Jury Pick Problem Combinatorics Suppose that a jury of 12 persons is to be selected from a pool of 25 persons who were called for jury duty. The pool comprises 12 retired persons, 6 employed persons, 5 unemployed persons, and 2 students. Assuming that each person is equally likely to be selected, answer the following:


*

*What is the probability that both students will be selected?
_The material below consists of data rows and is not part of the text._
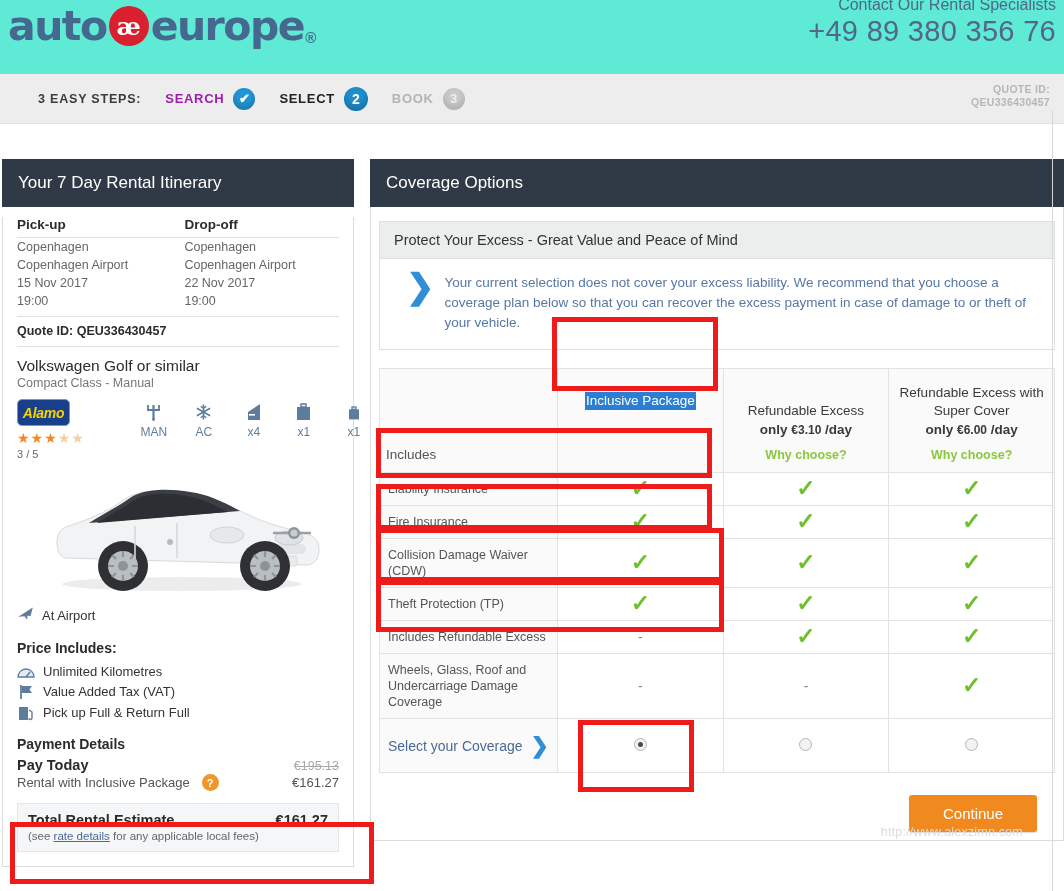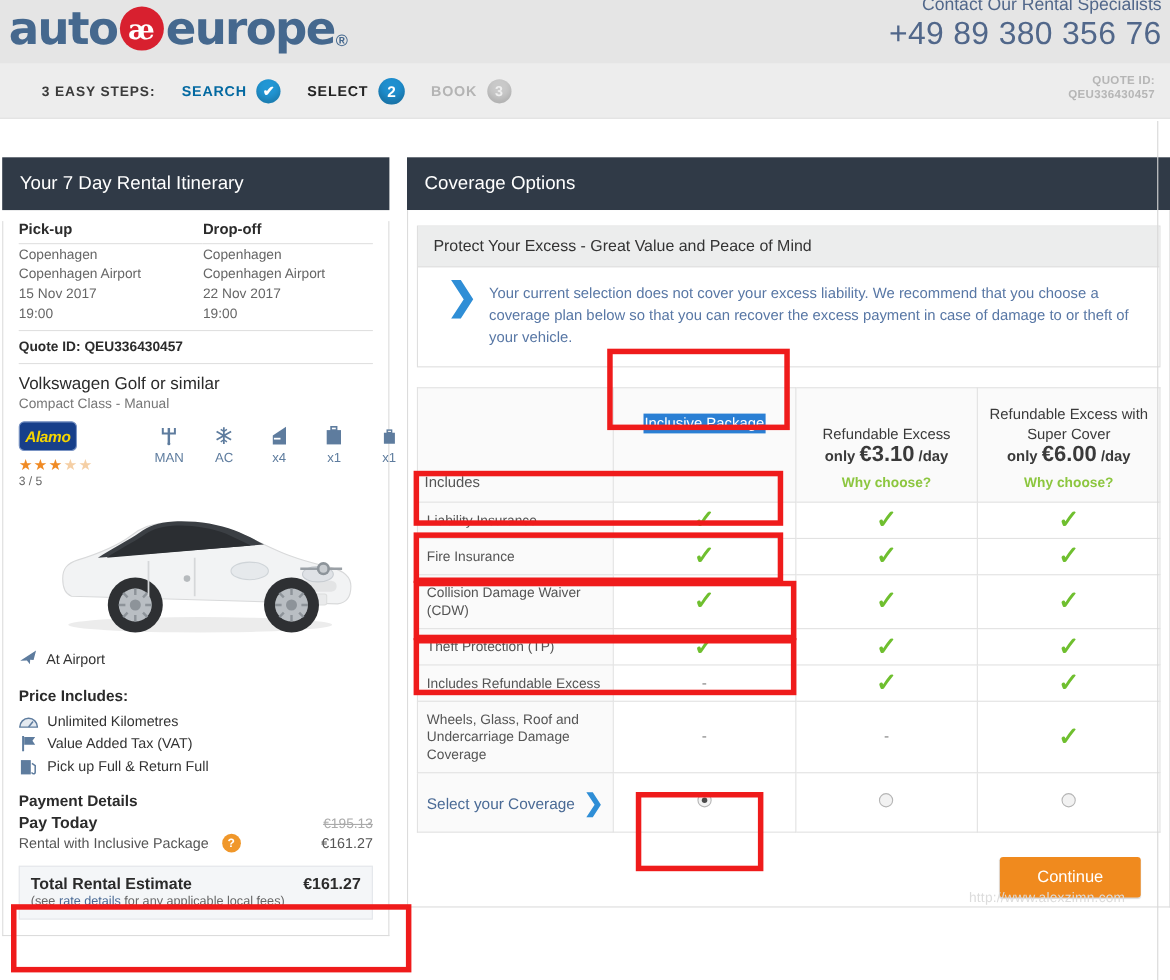"auto" .site-header { background: #e5e5e5 -> #5eead4; height: 58px -> 74px }
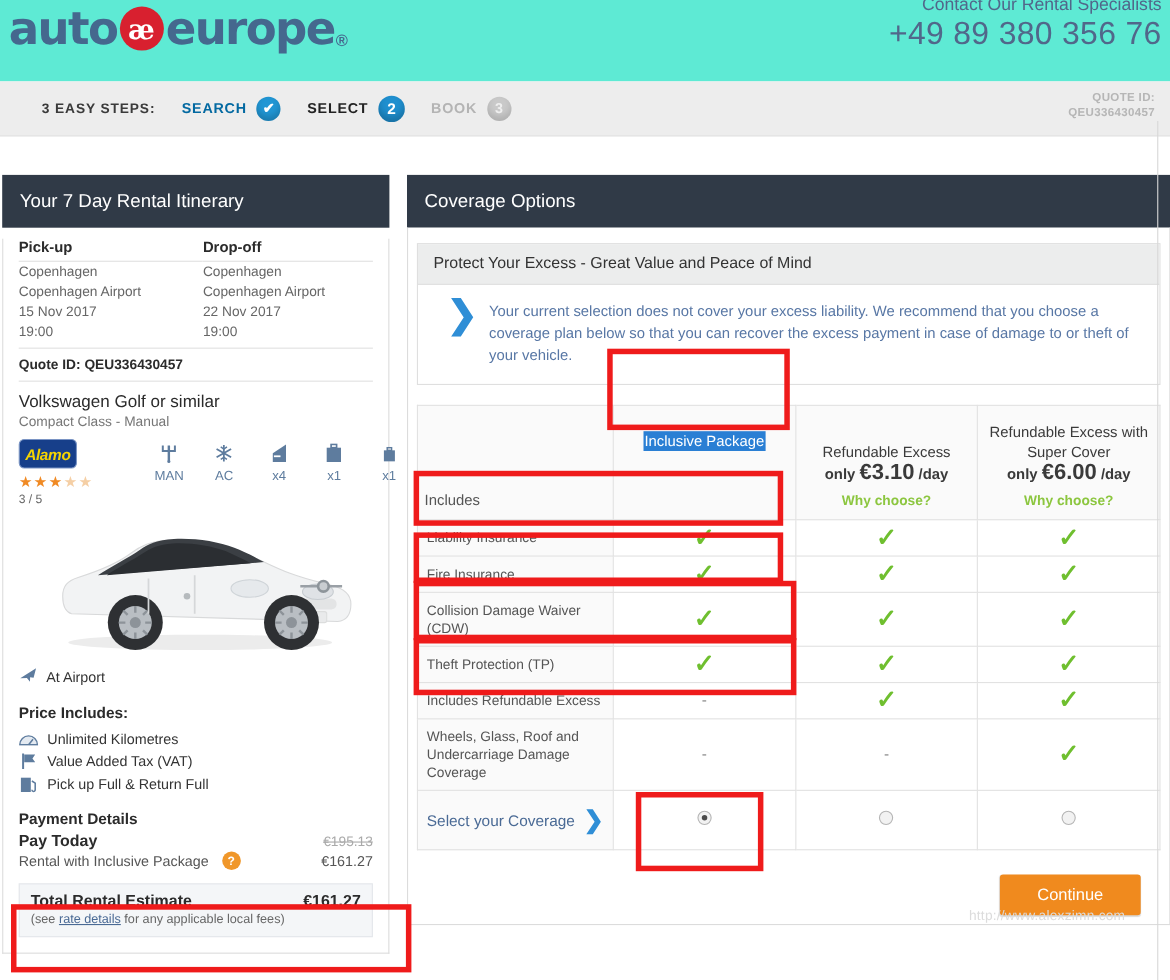"SEARCH" .step-name.done { color: #0369a1 -> #a21caf }
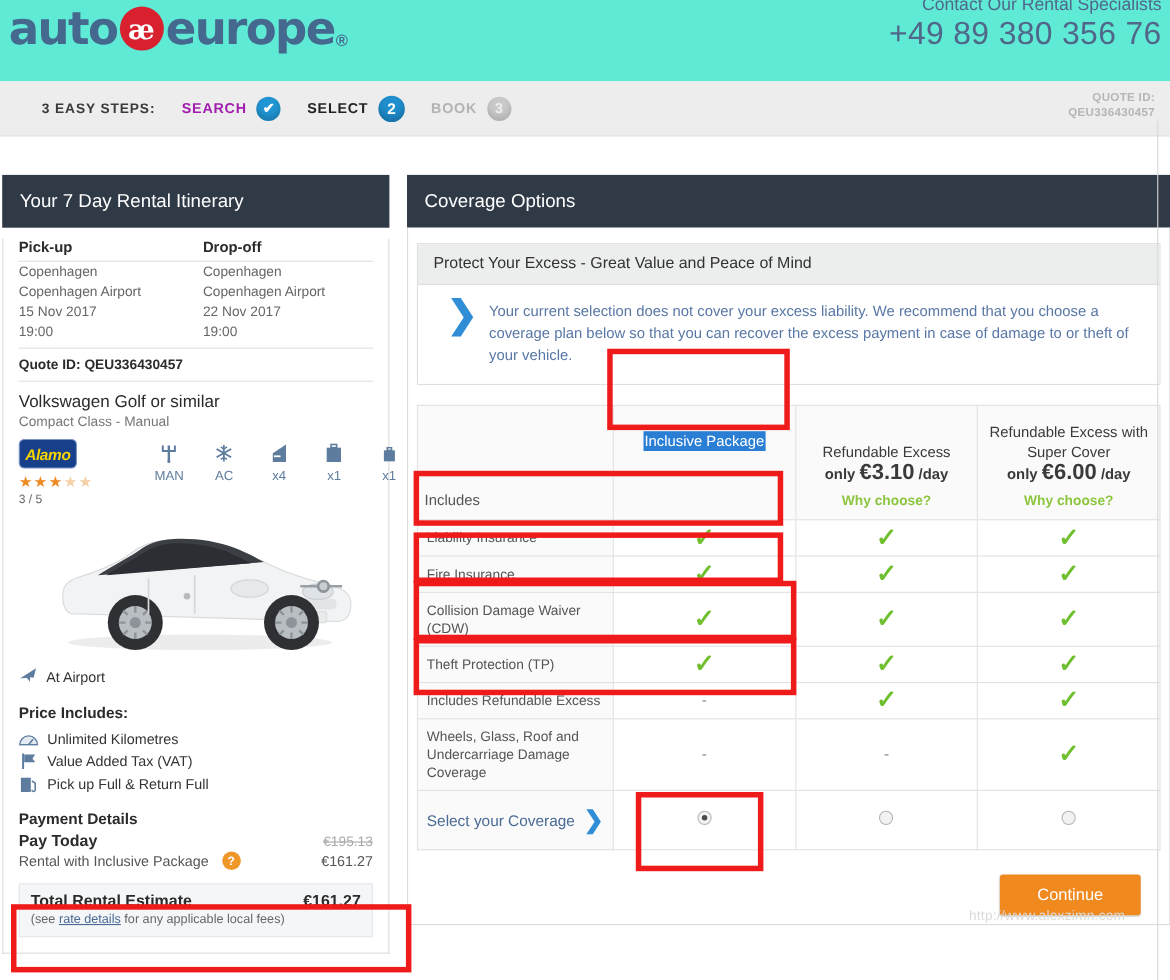"€3.10" .plan-price .big { font-size: 20px -> 12px }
*What is the probability that the jury will contain exactly twice as many retired persons as employed persons?


Solutions:


*

*$0.22$

*$0.1358$


Unfortunately I was not provided with an explanation of why these are the solutions to the problem and I couldn't find the proper textbook solutions online. What My reasoning in answering the first has been so far (wrong unfortunately):


*

*$\qquad\dfrac{\binom{25}{2}\cdot \binom{24}{1} \cdot \binom{23}{10}}{\binom{25}{12}}$


And I don't understand what exactly is wrong with this procedure. If anyone could also give me further advice on how to approach these problems it would be extremely useful!
Thank you!
 A: As regards the first question the answer is simply
$$\frac{\overbrace{\binom{2}{2}}^{\text{students}}\cdot\overbrace{\binom{23}{10}}^{\text{not students}}}{\binom{25}{12}}.$$
For the second question there are a few cases to consider. The jury of $12$ persons can be selected in one of the following ways:
$$(\text{retired},\text{employed},\text{others})\in\{(8,4,0),(6,3,3),(4,2,6),(2,1,9)\}.$$
Then the probability that one of these distinct cases happens is
$$\frac{\overbrace{\binom{12}{8}\binom{6}{4}\binom{7}{0}}^{(8,4,0)}+
\overbrace{?}^{(6,3,3)}
+\overbrace{?}^{(4,2,6)}+\overbrace{?}^{(2,1,9)}}{\binom{25}{12}}.$$
Can you take it from here?
A: 25C2 * 24C1 is presumably your attempt and finding the number of ways of choosing students, that doesn't really make sense. Once you've chosen two students, you're done, so you shouldn't have two expressions. Furthermore, you are choosing two students out of two students, so it should be 2C2, or just 1; there is only one way to choose two students.
Another way to calculate it: there are 12 choices as to where to put the first student, and 11 for the second, for a total of 132 ways to choose spots for the students. The probability of choosing a student for the first spot is 2/25, and for the second one, it's 1/24. This would give you (12*11)(2/25)(1/24) = .22 chance of getting both students.